Monday 22 October 2012


In tonight’s readings , I’m writing about : The Fog
In One Flew over the Cuckoo’s Nest, The character Chief Bromden  was getting out of the fog. What does that mean? When it comes to the fog, I have many feelings of how this fog can be a portrayed. It’s a huge mind bender!!  Here are three ways that I’ll explain the fog through: relating the Fog to a book called Rosencrantz and Guildenstern are dead, connecting it to myself and how it connects to the world.
                Do we really remember every single minute of the day what happens or what we did every single minute of the day? NO! We remember what is really important or what’s exciting to us. The Fog can be represented as a memory loss in One Flew over the Cuckoo’s Nest.” Rosencrantz and Guildenstern are Dead” in the WHOLE book it shows Rosencrantz and Guildenstern going back scene by scene. This book by the way is a play within a play within a play. For example, One point Guildenstern and Rosencrantz are playing tennis talking in the morning to the next scene all of the sudden they are in the castle talking to Hamlet out of nowhere.  The fog can represent that the mental hospital is such a structured schedule that everything goes to plan; the same stuff happens day by day, nothing new. The patients can get out of the fog by someone or something exciting or something out of the extraordinary happens OR someone new comes into the picture like McMurphy.
                The fog can mean also a shield or a sanctuary to the chief, protection or feel safe inside the fog. For example, I like being in my room because it keeps me safe from what the reality is out there. It’s a shield from what is outside like crime, hooligans, bad weather and etc! I find my room is a place to be when I’m having stressful times about school, work, friends and family. It keeps me protected and feel confined in a comfort zone. It’s hard to explain my happy place. It’s a place where I can think without being judged or a place where I can have peaceful times when I really need it. Chief Bromdon maybe finds the fog a happy place for him because the mental hospital isn’t a nice place to be when everyone is going crazy. Maybe when Ratched is taking control and the black boys are coming to get you, Chief goes in his Fog mode so he can be away from that reality and not have to worry or see the bad things that are happening in the Hospital.
                Medicine can change what everyone can be such as personality and emotion.  Medicines can do extraordinary things! It can knock people out and make them high. Tranquilizers can take someone that’s absolutely crazy and get them into a calm state; do those people have control when they take those meds? No they feel free and have no worries about what’s around them. It can be like being drunk... except you have black outs. You don’t remember what happens because you are so out of reality that you don't realize what's happening  or don't acknowledge anything around you .
                Everyone has a different opinion to The Fog! I only wish I can figure out what exactly this fog is to Chief Bromden .

7 comments:

  1. Neat Blog Michelle!

    I agree with you when you say the fog is a safe place for Cheif Bromden. I think its a way for him to escape the world and for him to forget the traumatic things that have happened to him.

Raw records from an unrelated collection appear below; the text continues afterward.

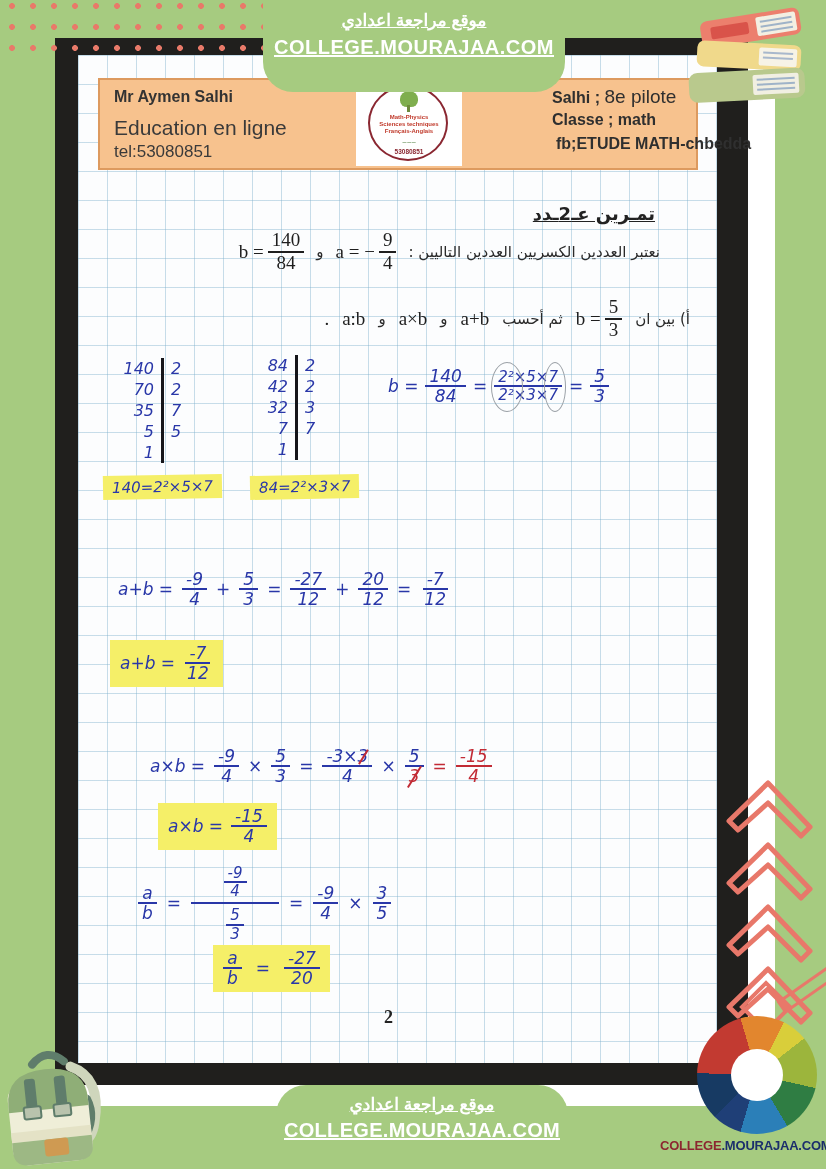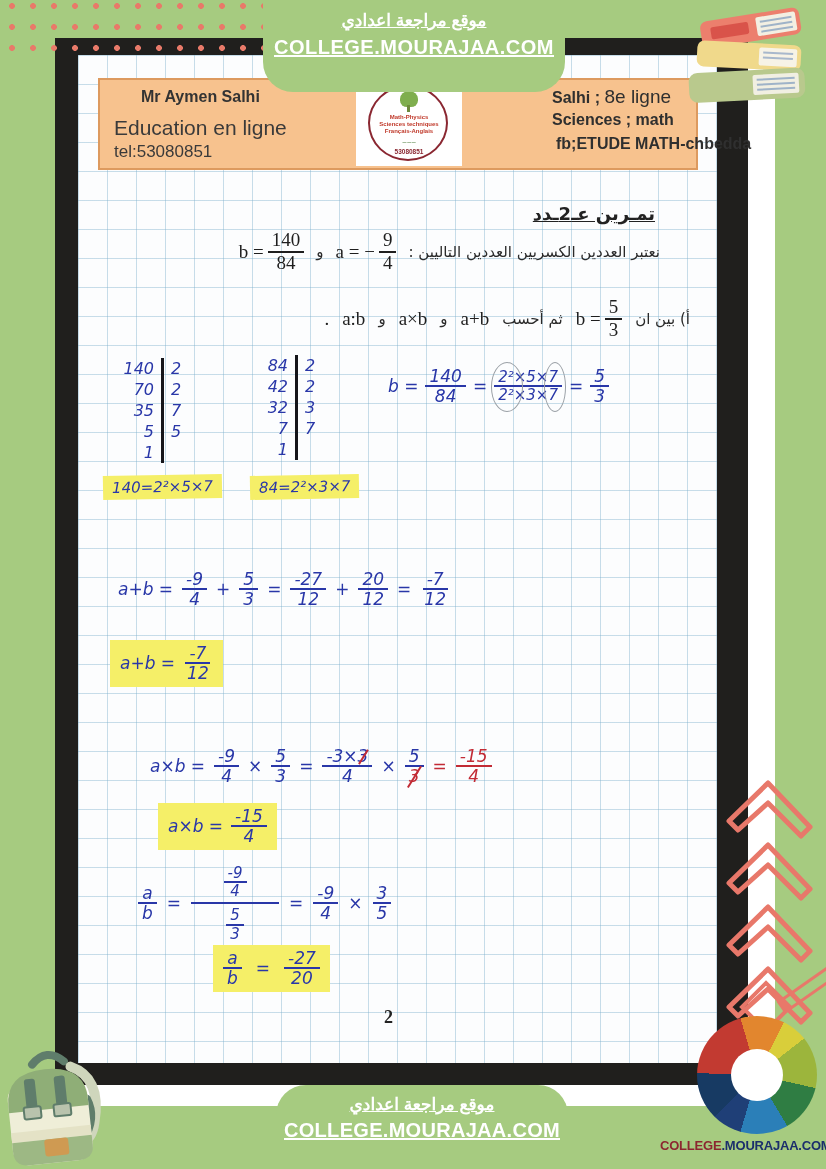--- a/index.html
+++ b/index.html
@@ -36,7 +36,7 @@
   .tbox{position:absolute;left:20px;top:23px;width:600px;height:92px;background:#f7c28e;
         border:2px solid #dd9a5f;box-sizing:border-box;}
   .tleft{position:absolute;left:14px;top:8px;color:#3a3a3a;}
-  .tleft .n{font-weight:bold;font-size:16px;color:#333;text-align:center;}
+  .tleft .n{font-weight:bold;font-size:16px;color:#333;}
   .tleft .e{margin-top:10px;font-size:21px;}
   .tleft .t{margin-top:2px;font-size:17px;}
   .stamp{position:absolute;left:256px;top:2px;width:106px;height:84px;background:#fff;text-align:center;}

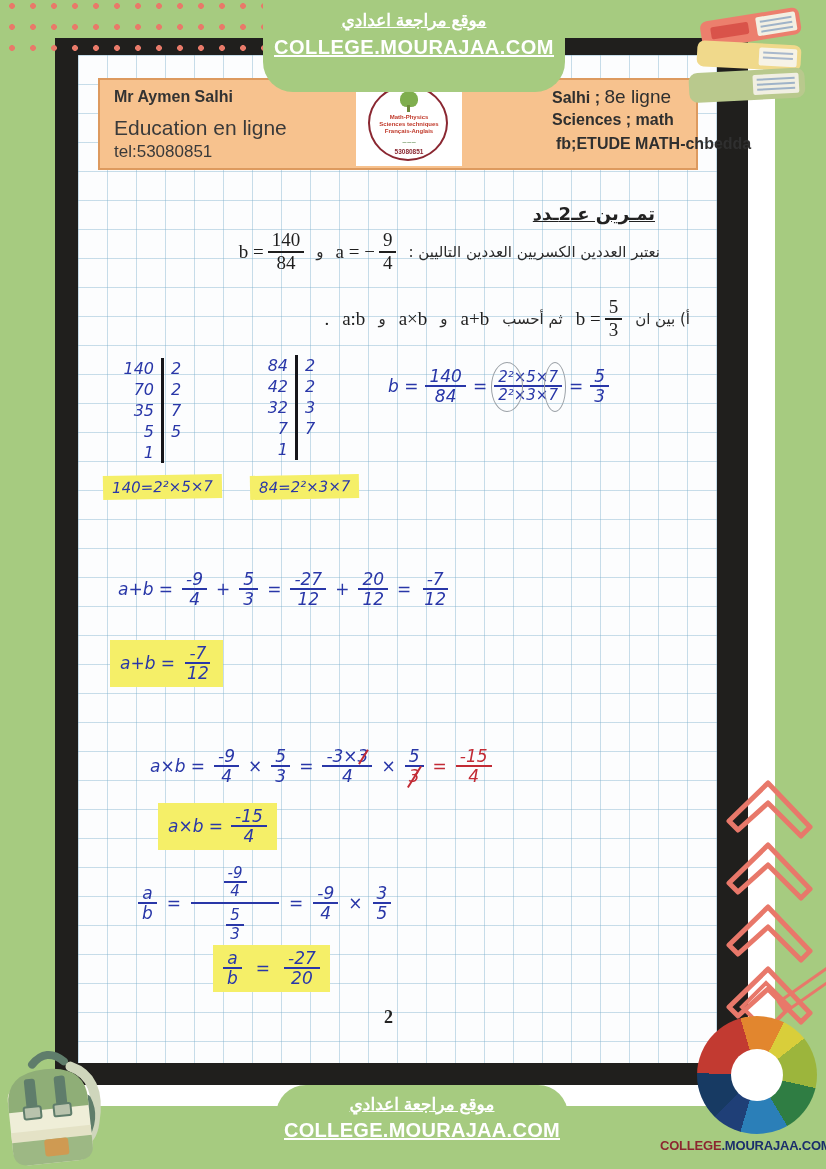--- a/index.html
+++ b/index.html
@@ -142,7 +142,7 @@
         </div>
         <div class="tright">
           <div class="cl"><span>Salhi ;</span>
-            <span class="big">8e ligne</span></div>
+            <span class="big">8e pilote</span></div>
           <div class="mt"><span>Sciences ;</span>
             <span class="val">math</span></div>
           <div class="fb">fb;ETUDE MATH-chbedda</div>

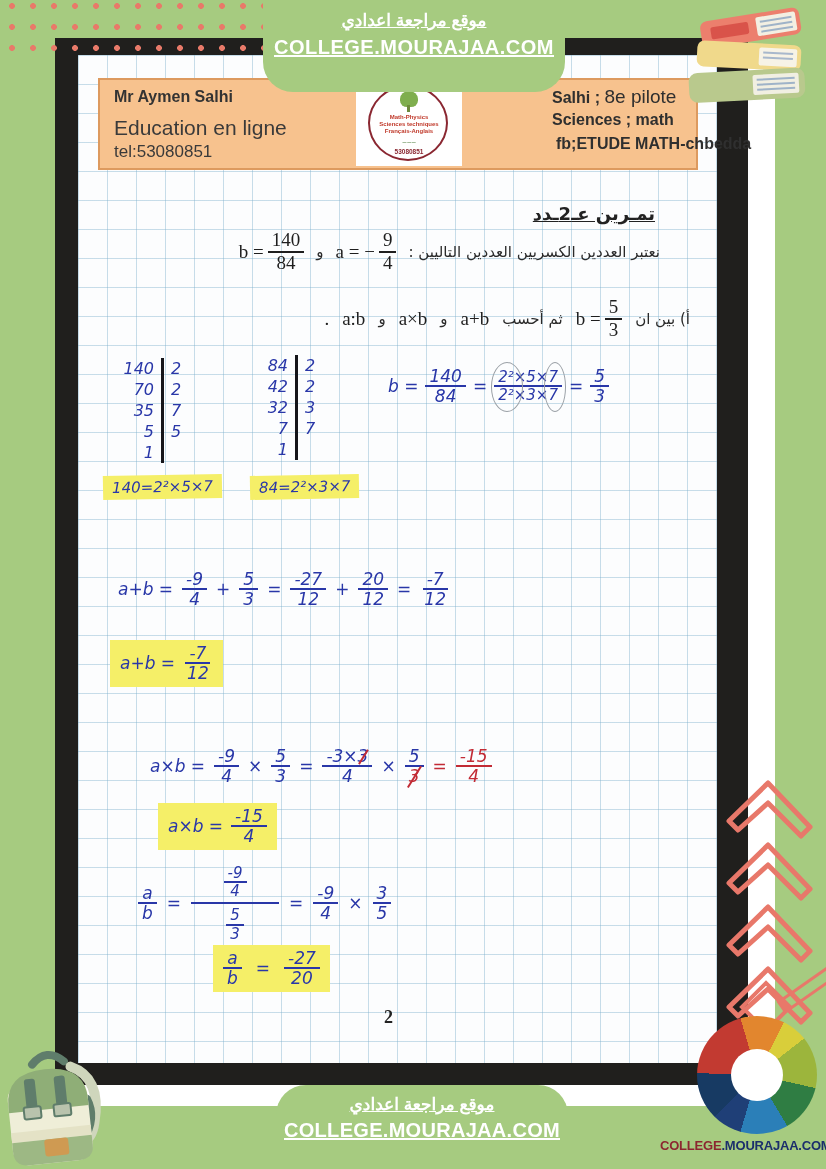--- a/index.html
+++ b/index.html
@@ -143,7 +143,7 @@
         <div class="tright">
           <div class="cl"><span>Salhi ;</span>
             <span class="big">8e pilote</span></div>
-          <div class="mt"><span>Sciences ;</span>
+          <div class="mt"><span>Classe ;</span>
             <span class="val">math</span></div>
           <div class="fb">fb;ETUDE MATH-chbedda</div>
         </div>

    He seems to me like an insecure individual that would rather watch and analyze things from the sidelines rather than be apart of things. I think the fog helps him do this, he doesn't want to be seen, only wants to listen.

    I never even thought of the fog being a representation of routine and schedule. It would maike sense in some ways. The people of the mental asylum are use to one thing, stuck in the mundane, the typical. As soon as the new patient comes in things change up, the fog begins to lift. Cool thought!

    The points you bring up about medicine scare me, it freaks me out we have the power to keep people sedated and in check, just by giving them a certain drug. I think in real life we have to be more careful about how we administer this drugs, and be sure the positives outway the negatives.

    I'm digging the layout of your blog, the background is cool.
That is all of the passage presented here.